● PROBLEM TO WORK ON: Out of the entries that follow, copy each line containing "Cathy".

● DATA EXTRACT:

↓

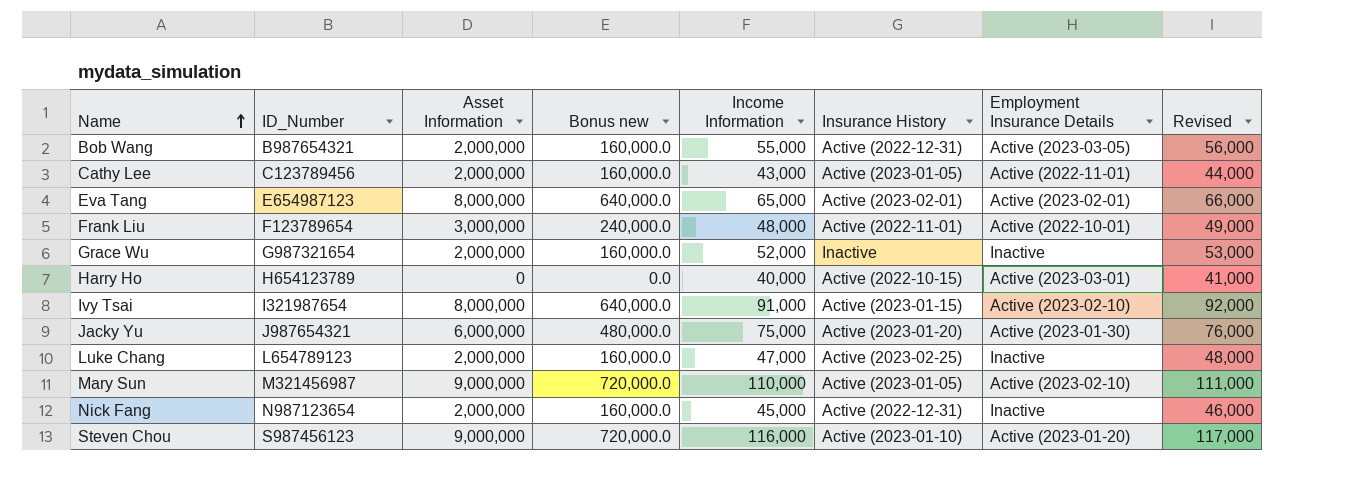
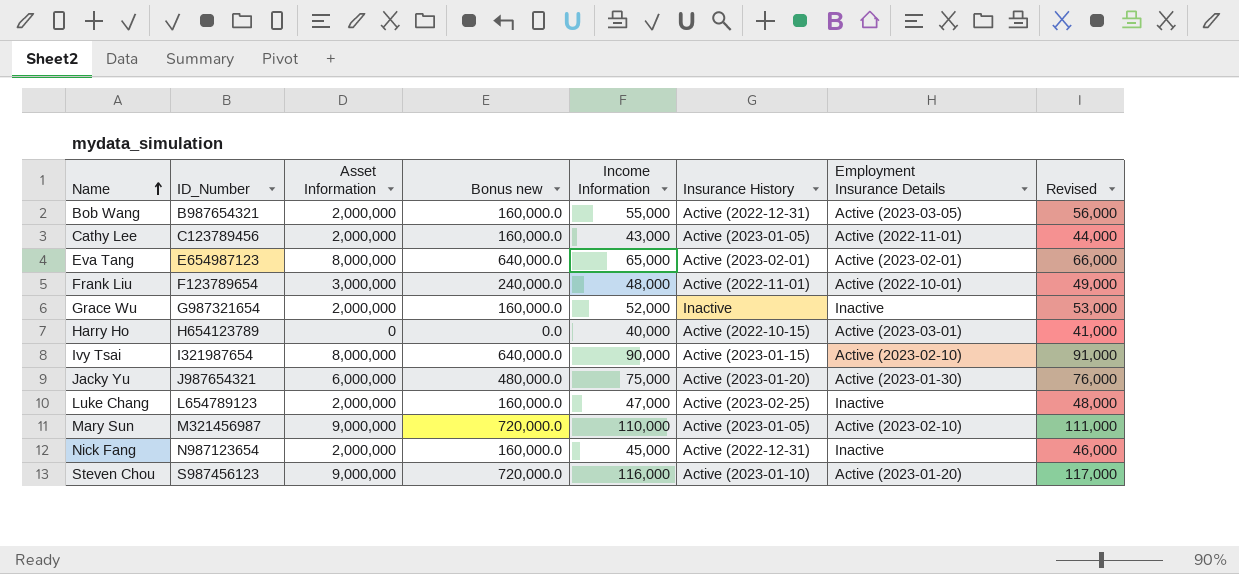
Ivy Tsai | Income Information: 91,000 -> 90,000
Ivy Tsai | Revised: 92,000 -> 91,000

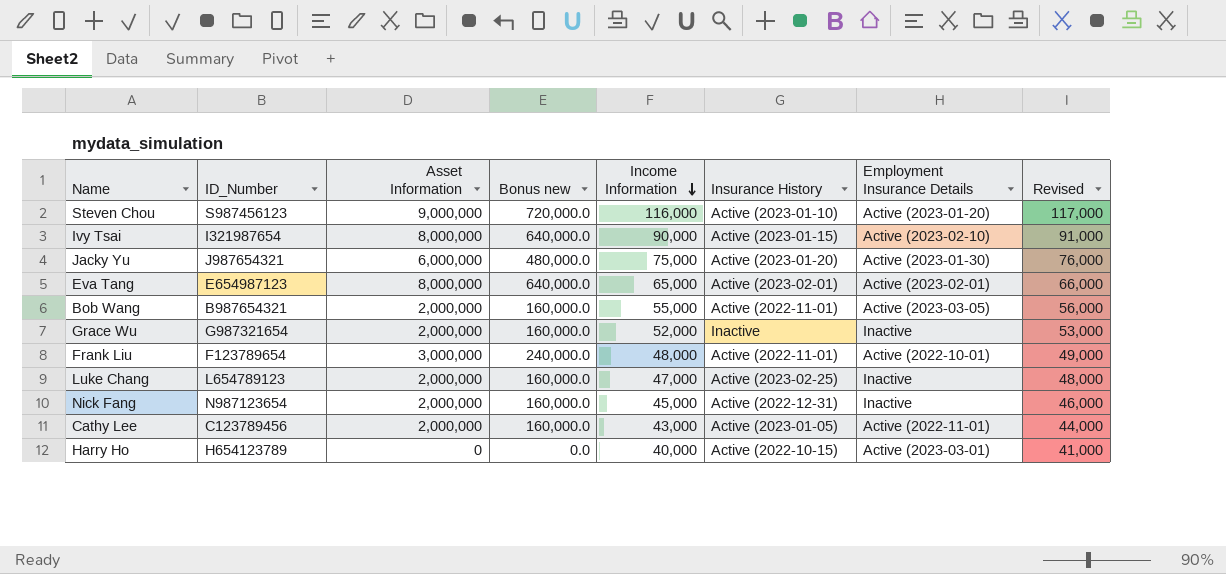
row order: Name ascending -> Income Information descending
row Mary Sun: M321456987 | 9,000,000 | 720,000.0 | 110,000 | Active (2023-01-05) | Active (2023-02-10) | 111,000 -> none
Bob Wang | Insurance History: Active (2022-12-31) -> Active (2022-11-01)

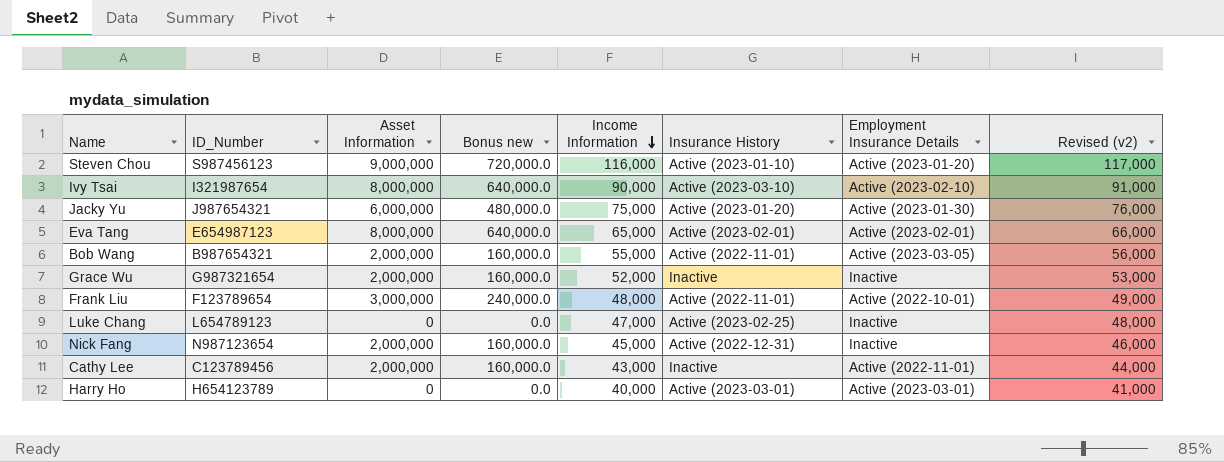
column name: Revised -> Revised (v2)
Ivy Tsai | Insurance History: Active (2023-01-15) -> Active (2023-03-10)
Luke Chang | Asset Information: 2,000,000 -> 0
Luke Chang | Bonus new: 160,000.0 -> 0.0
Cathy Lee | Insurance History: Active (2023-01-05) -> Inactive
Harry Ho | Insurance History: Active (2022-10-15) -> Active (2023-03-01)

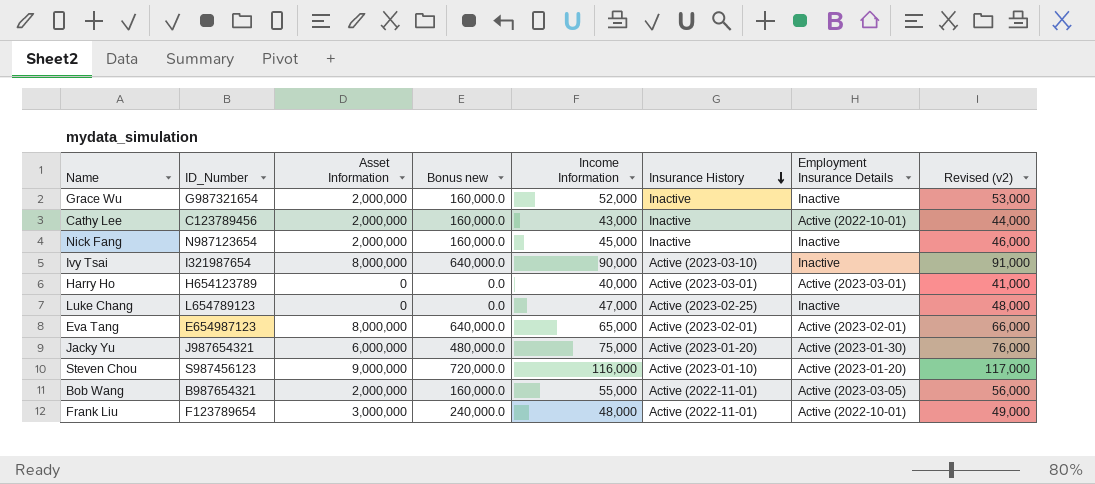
row order: Income Information descending -> Insurance History descending
Cathy Lee | Employment Insurance Details: Active (2022-11-01) -> Active (2022-10-01)
Nick Fang | Insurance History: Active (2022-12-31) -> Inactive
Ivy Tsai | Employment Insurance Details: Active (2023-02-10) -> Inactive

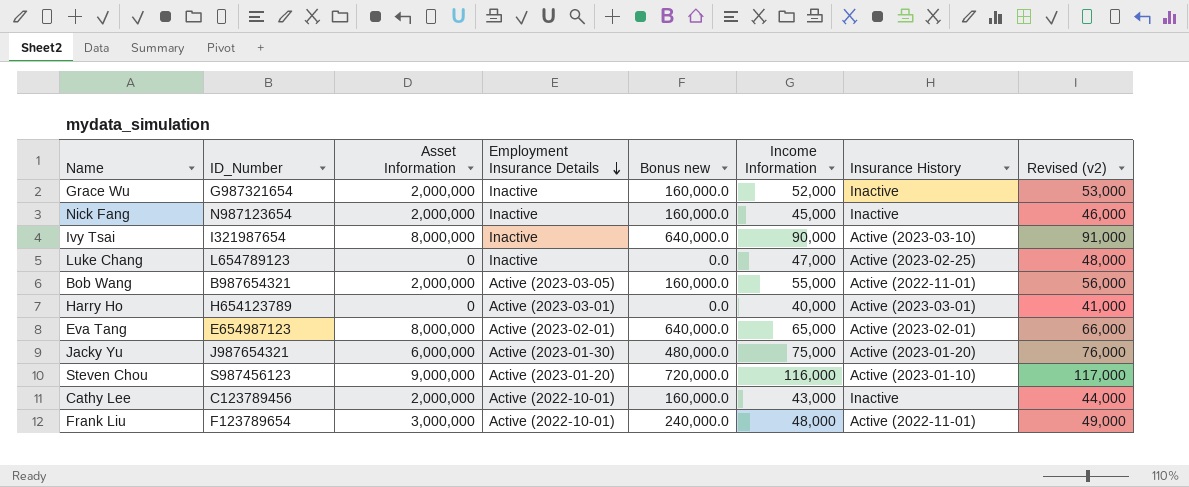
row order: Insurance History descending -> Employment Insurance Details descending
column Employment Insurance Details | position: 7 -> 4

↑

● ANSWER TO THE PROBLEM:
Cathy Lee | Insurance History: Active (2023-01-05) -> Inactive
Cathy Lee | Employment Insurance Details: Active (2022-11-01) -> Active (2022-10-01)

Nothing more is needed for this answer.